The academy panel also includes Nicholas Mills, a UC Berkeley professor who has done considerable work on the light brown apple moth. In fact, Mills announced earlier this year that he had discovered at least thirteen species in California that are natural parasites of the moth — thereby providing evidence that the bug is already being controlled naturally here.

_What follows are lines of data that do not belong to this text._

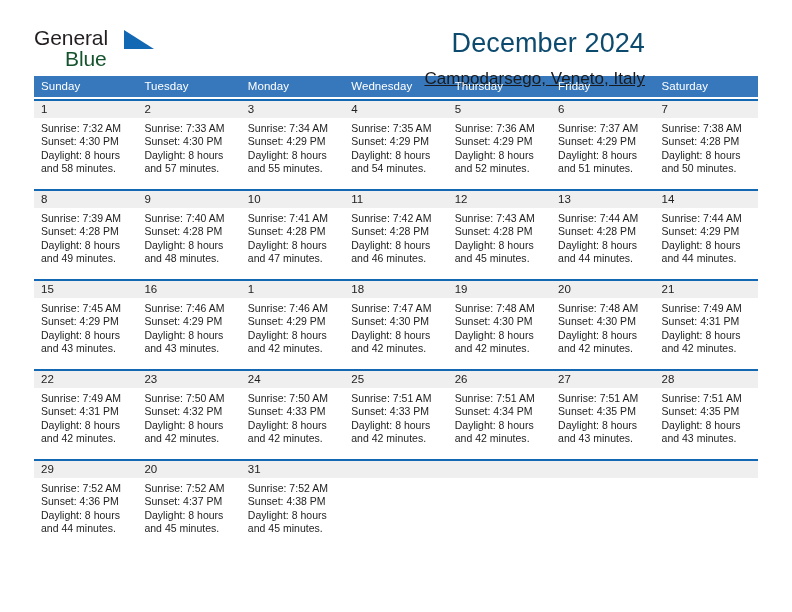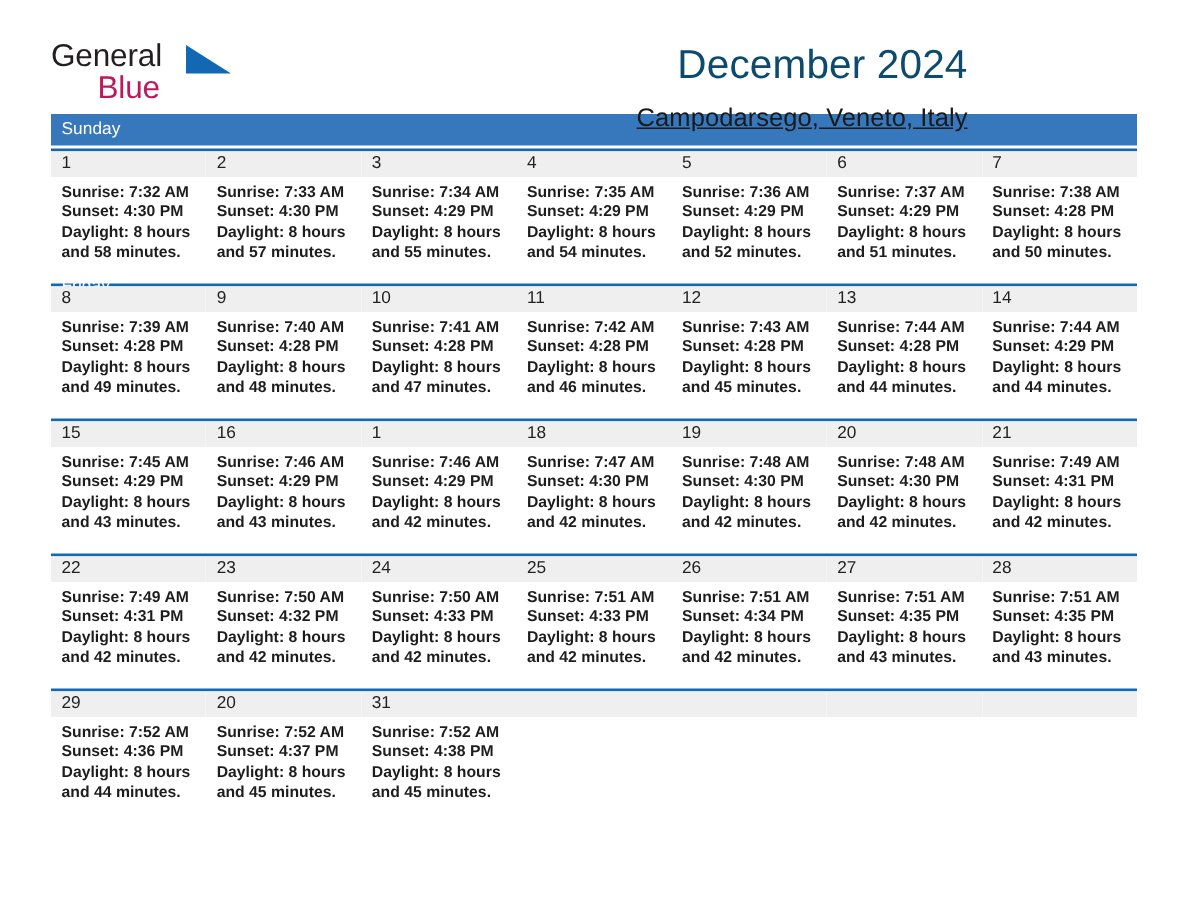"Blue" .logo-blue { color: #be185d -> #14532d }
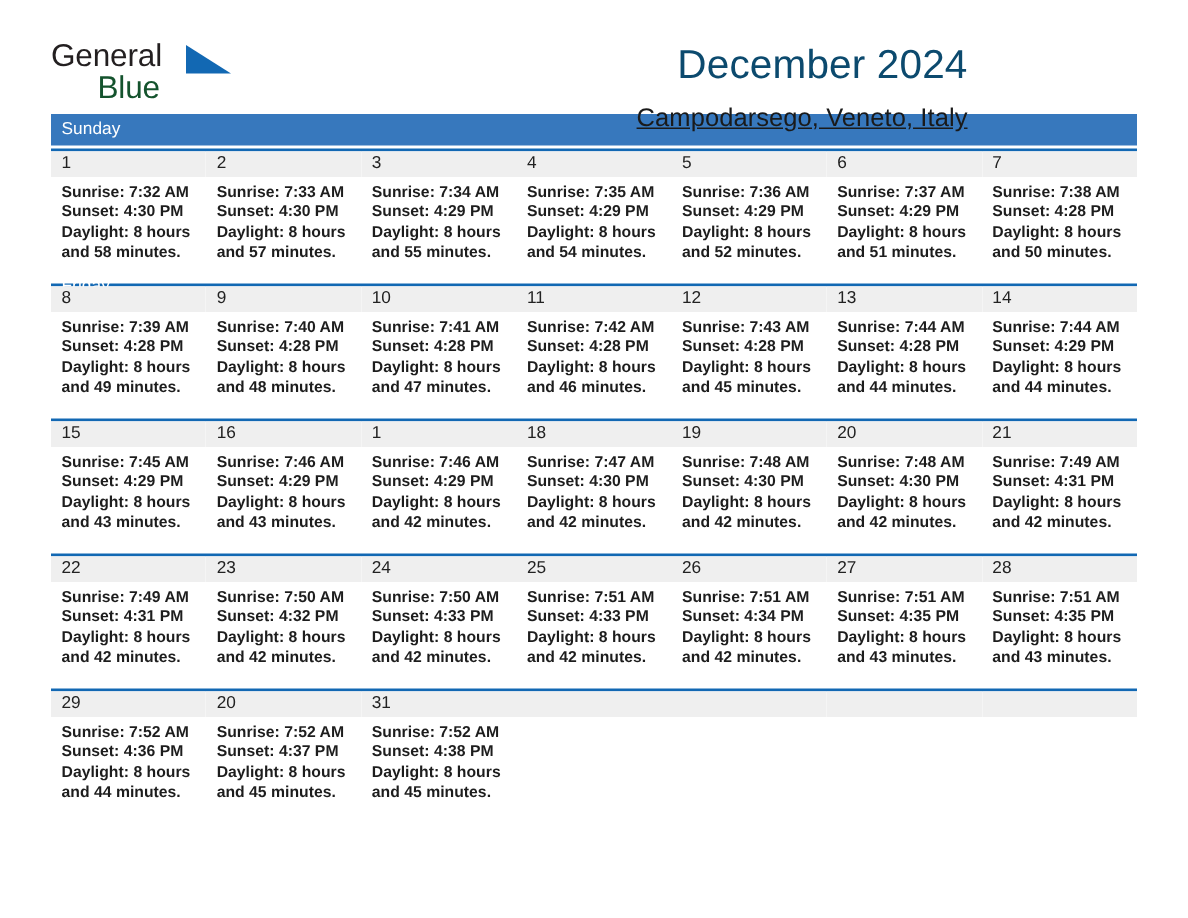"Sunday" .dow-row { flex-direction: column -> none }
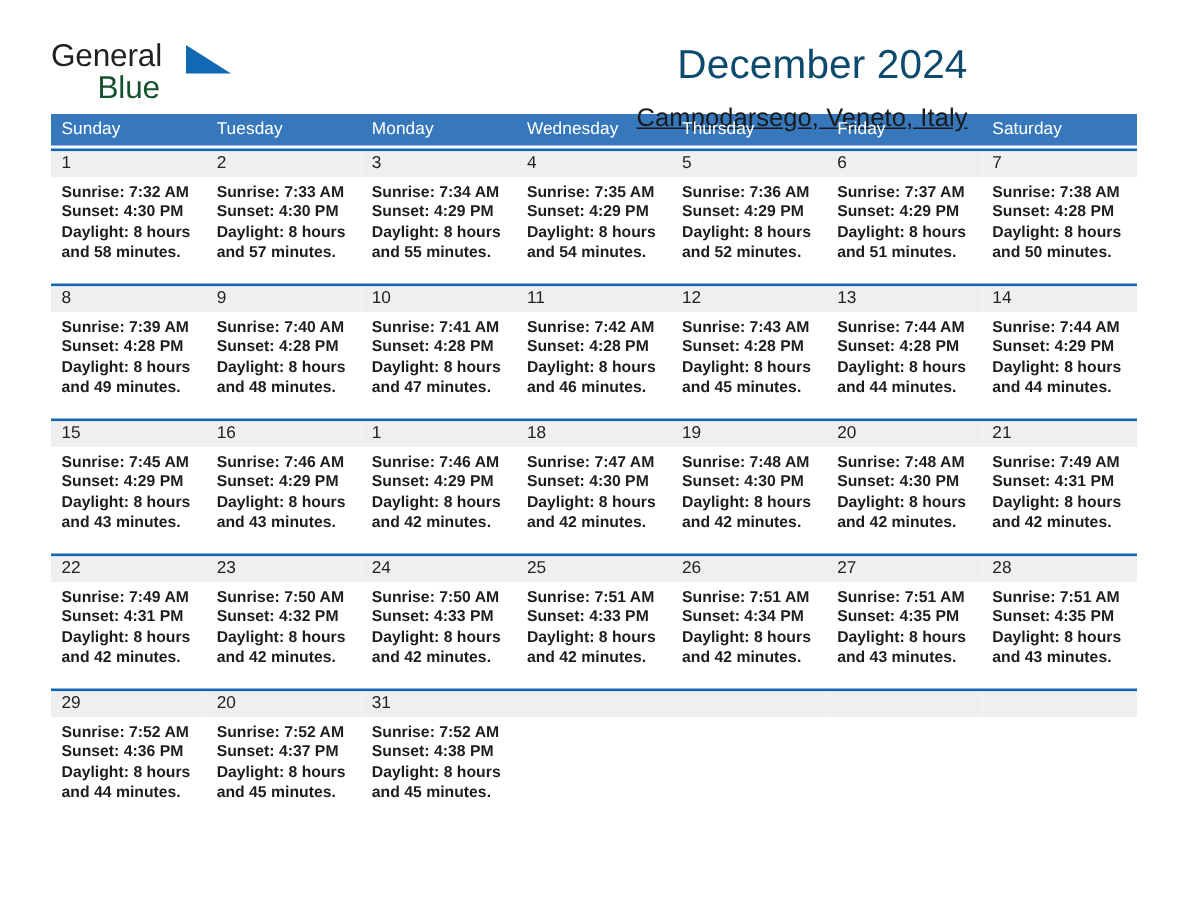"Sunrise: 7:32 AM" .day-body { font-weight: bold -> none }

In addition, Mills coauthored a study, completed in July, that revealed that much of the Central Valley, Southern California, and Arizona may be too hot, and some areas too cold, for the moth to flourish, contradicting assumptions made by the USDA. The moth's potential range is one of the reasons why federal officials fear it will destroy large swaths of crops. But Mills' study concluded that the moth cannot thrive in areas that are too hot or too cold, and so it appears to pose much less of a threat than the USDA believes, thereby suggesting "the need for reevaluation of the current pest status of [the light brown apple moth] in the United States."

Mills declined to comment on the upcoming academy report or on his research, saying the panel had agreed not to discuss the light brown apple moth publicly until the report is published on September 14.